Xenia · 11/10/2018 18:03

It is an interesting issue, isn't it? In a free society women (and men but it is always women who get judged or blamed of course as it is a sexist society) have choices. Although they do say a woman's place is in the wrong...... since Eve was blamed in the garden of Eden.

Some women think it is morally wrong or damaging if you go back to work quickly (but not presumably their husband as he sports a penis and is a God who does not wrong). People can ask my adult children their views (in fact I think they were asked a few years ago in a newspaper article and were perfectly happy about it) as can people ask children of mothers and fathers who don't work.

The bottom line is if your baby is used to its father, mother and nanny or nursery worker or childminder or granny from 2 weeks that is hugely easier for it than a massive wrench at 1 year or at age 4 when it goes to school. If you are breastfeeding through the night and can express at work which I did with the older chidlren (younger 2 as correctly said above I was working for myself from home by then and our daily nanny brought them to me to feed as needed which is easier than expressing) that's a lot of contact and cuddling and bonding.

I am scanning my old diaries at the moment and am currently on 1987. Child 1 is 2 and child 2 is 6 months old and I have just stopped expressing a work although I am directly breastfeeding in the night and at weekends/holidays etc and it becomes easier as she is eating stuff like banana - sweet little thing. It's nice to have a daily record of those times. The diary doesn't feel unbonded with the baby at all as far as I can see.
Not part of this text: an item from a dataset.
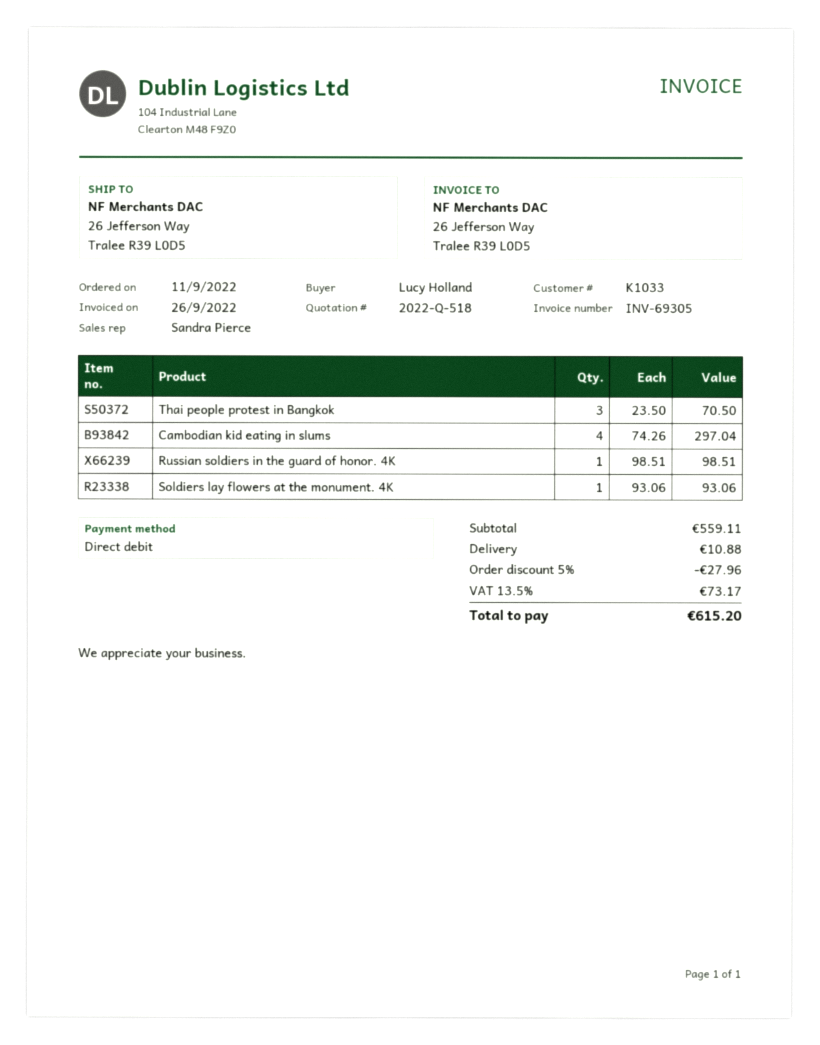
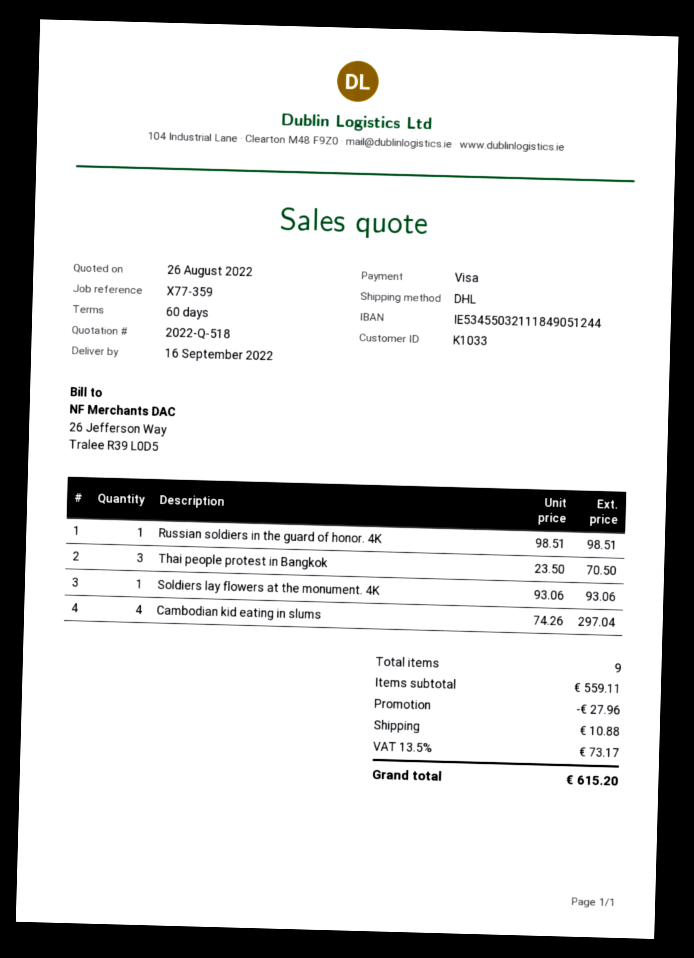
payment method: direct debit -> Visa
Most of all small children like set routines and happy parents. If you can manage that whatever your set up you are half way there to a good set up whatever that might be. One thing is for sure - they don't remember later whether yuou changed 10 or 2 nappies a day but they certainly appreciate it if you can buy them an iphone and fund them at university which women who never work can find hard to do.
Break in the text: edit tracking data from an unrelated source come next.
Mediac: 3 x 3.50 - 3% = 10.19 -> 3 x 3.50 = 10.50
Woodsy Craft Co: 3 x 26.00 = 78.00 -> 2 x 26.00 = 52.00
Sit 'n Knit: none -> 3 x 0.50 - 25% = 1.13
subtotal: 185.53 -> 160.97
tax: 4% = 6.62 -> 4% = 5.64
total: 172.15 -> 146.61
abacucat · 11/10/2018 18:05

Okay sorry you were working from home. Very different then.

Conseulabananahammock · 11/10/2018 18:09

Surely though if child is 4 you can go out to work? Instead of claiming benefits while your children are at school. Finally common sense prevails.

elliejjtiny · 11/10/2018 18:10

I think it's all very well saying that carers won't be affected but so many people who need carers are having their disability benefits taken away so now there are an awful lot of people who are Sahm's to school age children and also unofficially caring as well. I also think that if employers were made to pay their staff a living wage there would be a lot less people on tax credits and universal credit.

hurricanefloss · 11/10/2018 18:11

We don't claim any benefits at all. So am I allowed to bitch now?

You can bitch if you want to but why would you Hmm You were fortunate to have an employer that would facilitate part time work. Many don't. Your DH has the flexibility to do drop offs. Many don't. Don't get too smug about your own good fortune - it might run out and then you'd wish there was a safety net for children.

And I believe to be a net tax payer you need to earn £40k+ so a woman leaving her DC to be cared for by a NMW childcare worker whilst she herself works for a lowish wage isn't really contributing to the economy.

BehemothPullsThePeasantsPlough · 11/10/2018 18:15

I don’t think there’s ever been a time at which a single full time minimum wage/low skilled manual worker could comfortably support a family of two adults and two or more children. A family like that has almost always required either both adults to work or needed state/charitable help or really struggled to make ends meet. In crude supply and demand terms you’d say that’s because there are always so many workers who don’t need to support a family of four on that wage, so are reasonably happy with minimum wage rates.

RomanyRoots · 11/10/2018 18:15

But then somebody else is looking after your children, that's ridiculous.
Why pay somebody else when you can do it yourself for free.
Who was it who said we are becoming a nation of childcare workers?they were right.

Sorry love, but I don't agree it's about iphones and paying for uni, the latter isn't cost efficient anymore anyway.
It's about the times they remember, a parent being there for them, not both parents almost absent from their childhoods.